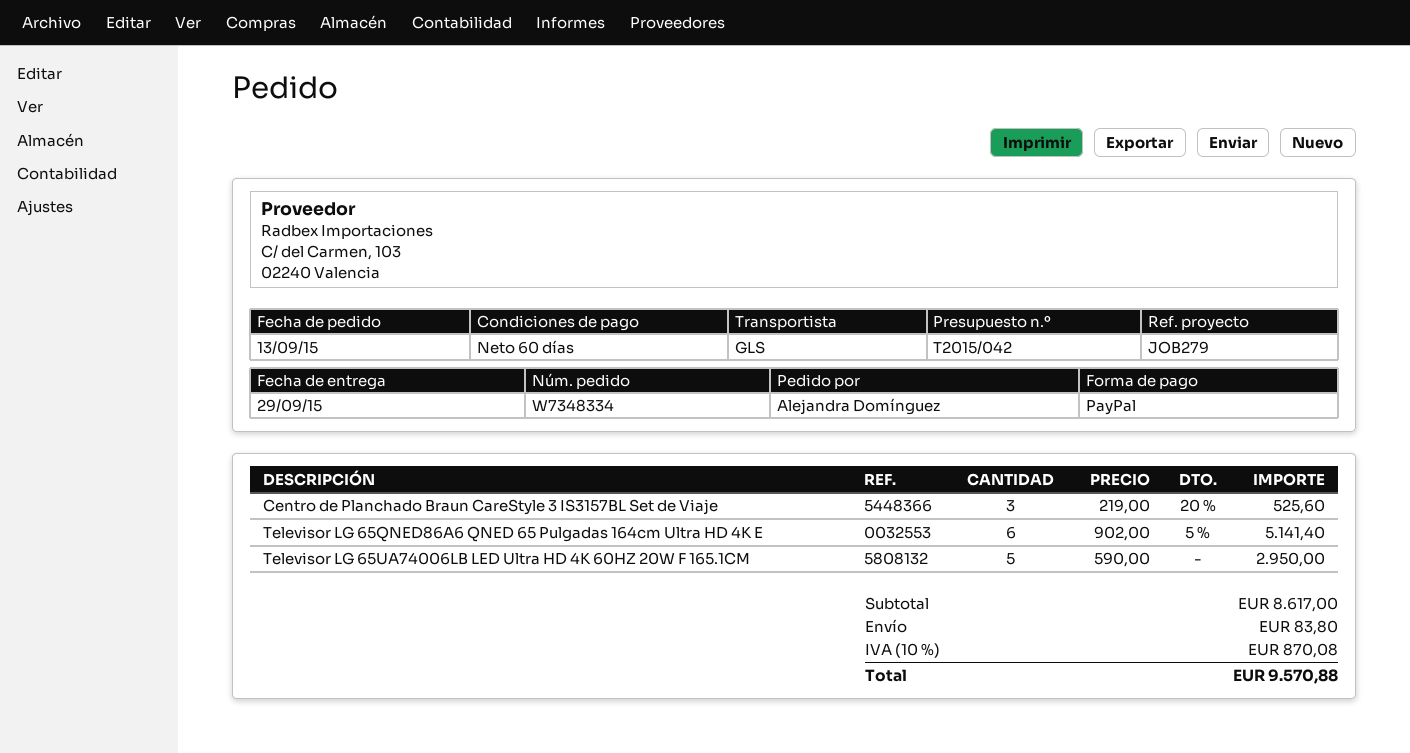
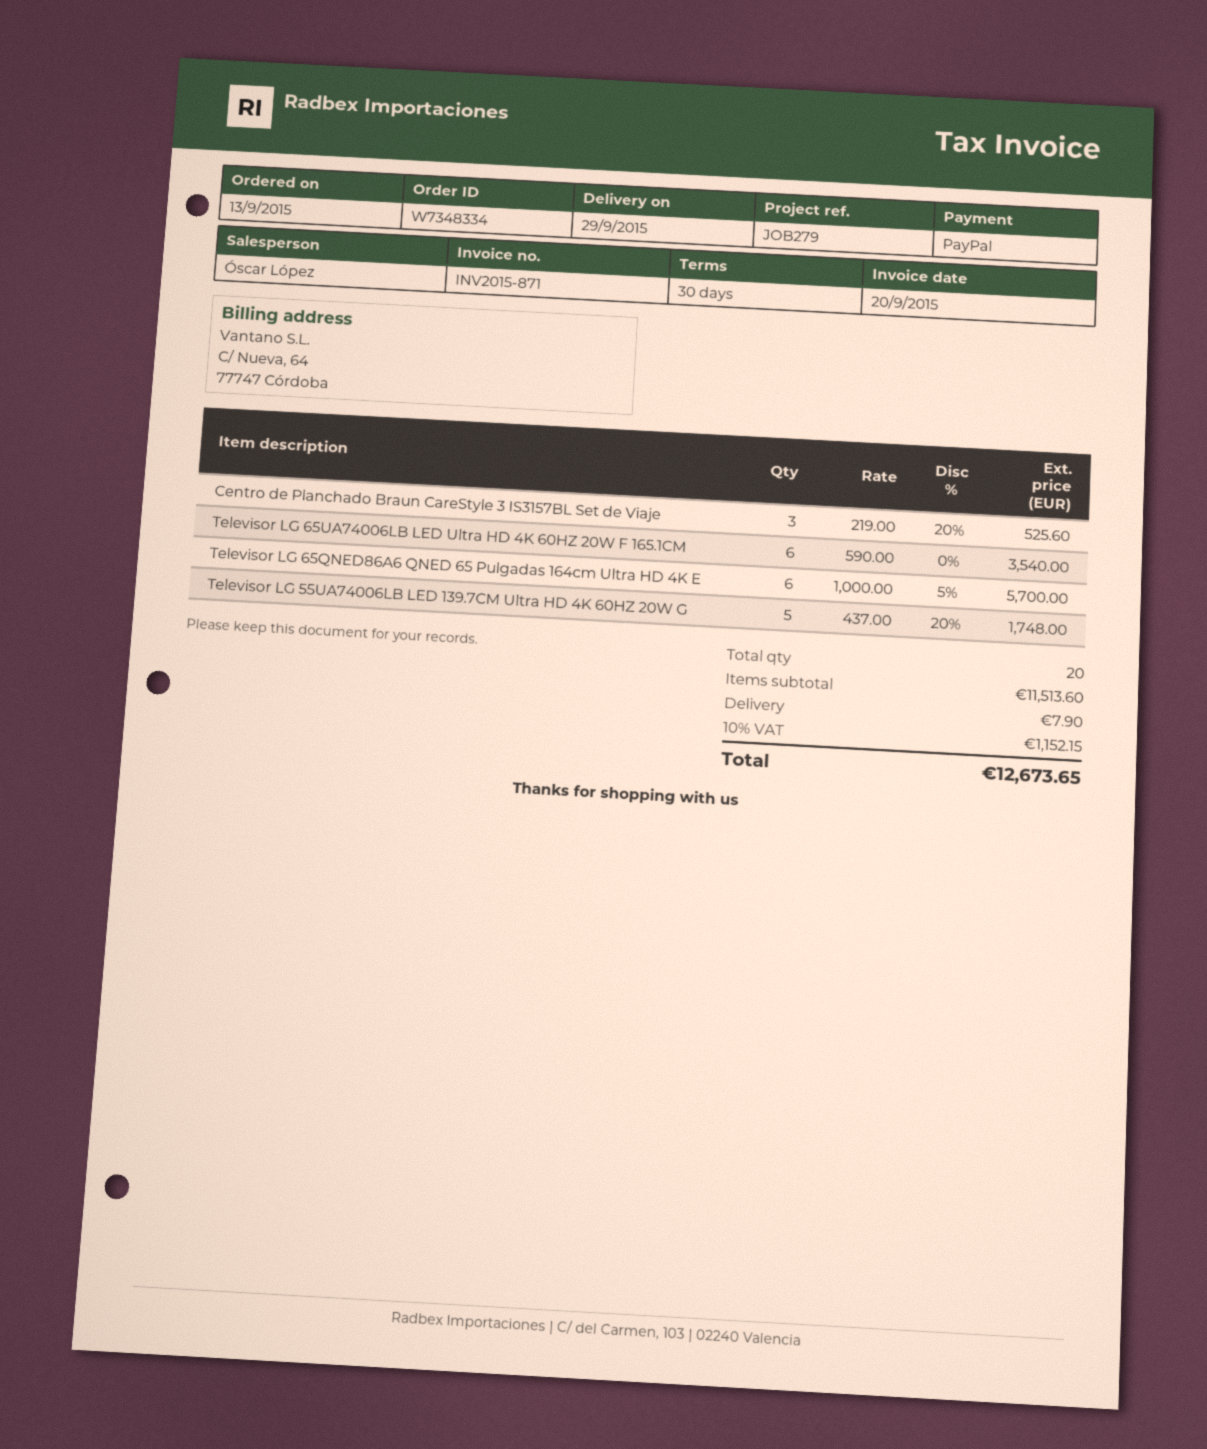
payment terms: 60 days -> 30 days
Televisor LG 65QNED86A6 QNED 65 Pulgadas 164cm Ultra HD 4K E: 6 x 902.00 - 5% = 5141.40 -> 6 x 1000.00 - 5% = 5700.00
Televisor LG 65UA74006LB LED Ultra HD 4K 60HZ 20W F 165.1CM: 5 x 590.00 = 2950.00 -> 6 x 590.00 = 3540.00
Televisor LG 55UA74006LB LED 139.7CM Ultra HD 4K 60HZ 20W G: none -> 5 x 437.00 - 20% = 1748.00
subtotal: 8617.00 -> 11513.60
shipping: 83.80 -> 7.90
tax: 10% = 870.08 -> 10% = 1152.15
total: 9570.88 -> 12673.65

⁂

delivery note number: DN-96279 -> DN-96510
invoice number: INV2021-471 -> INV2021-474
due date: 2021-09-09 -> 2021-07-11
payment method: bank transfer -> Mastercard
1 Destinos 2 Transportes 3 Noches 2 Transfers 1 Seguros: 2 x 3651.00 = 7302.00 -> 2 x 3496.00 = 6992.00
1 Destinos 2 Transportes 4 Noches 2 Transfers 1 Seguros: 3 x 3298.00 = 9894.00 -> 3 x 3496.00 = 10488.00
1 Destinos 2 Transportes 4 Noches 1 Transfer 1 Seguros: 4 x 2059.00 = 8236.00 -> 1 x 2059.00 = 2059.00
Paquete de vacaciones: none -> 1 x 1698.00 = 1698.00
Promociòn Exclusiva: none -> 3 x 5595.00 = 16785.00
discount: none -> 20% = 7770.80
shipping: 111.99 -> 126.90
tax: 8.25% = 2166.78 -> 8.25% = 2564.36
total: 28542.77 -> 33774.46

⁂

What you have to do:
Within the material above, transcribe exactly the lines that run from the line holding "Televisor LG 55UA74006LB" through the line holding "total: 9570.88 -> 12673.65".

Exercise answer:
Televisor LG 55UA74006LB LED 139.7CM Ultra HD 4K 60HZ 20W G: none -> 5 x 437.00 - 20% = 1748.00
subtotal: 8617.00 -> 11513.60
shipping: 83.80 -> 7.90
tax: 10% = 870.08 -> 10% = 1152.15
total: 9570.88 -> 12673.65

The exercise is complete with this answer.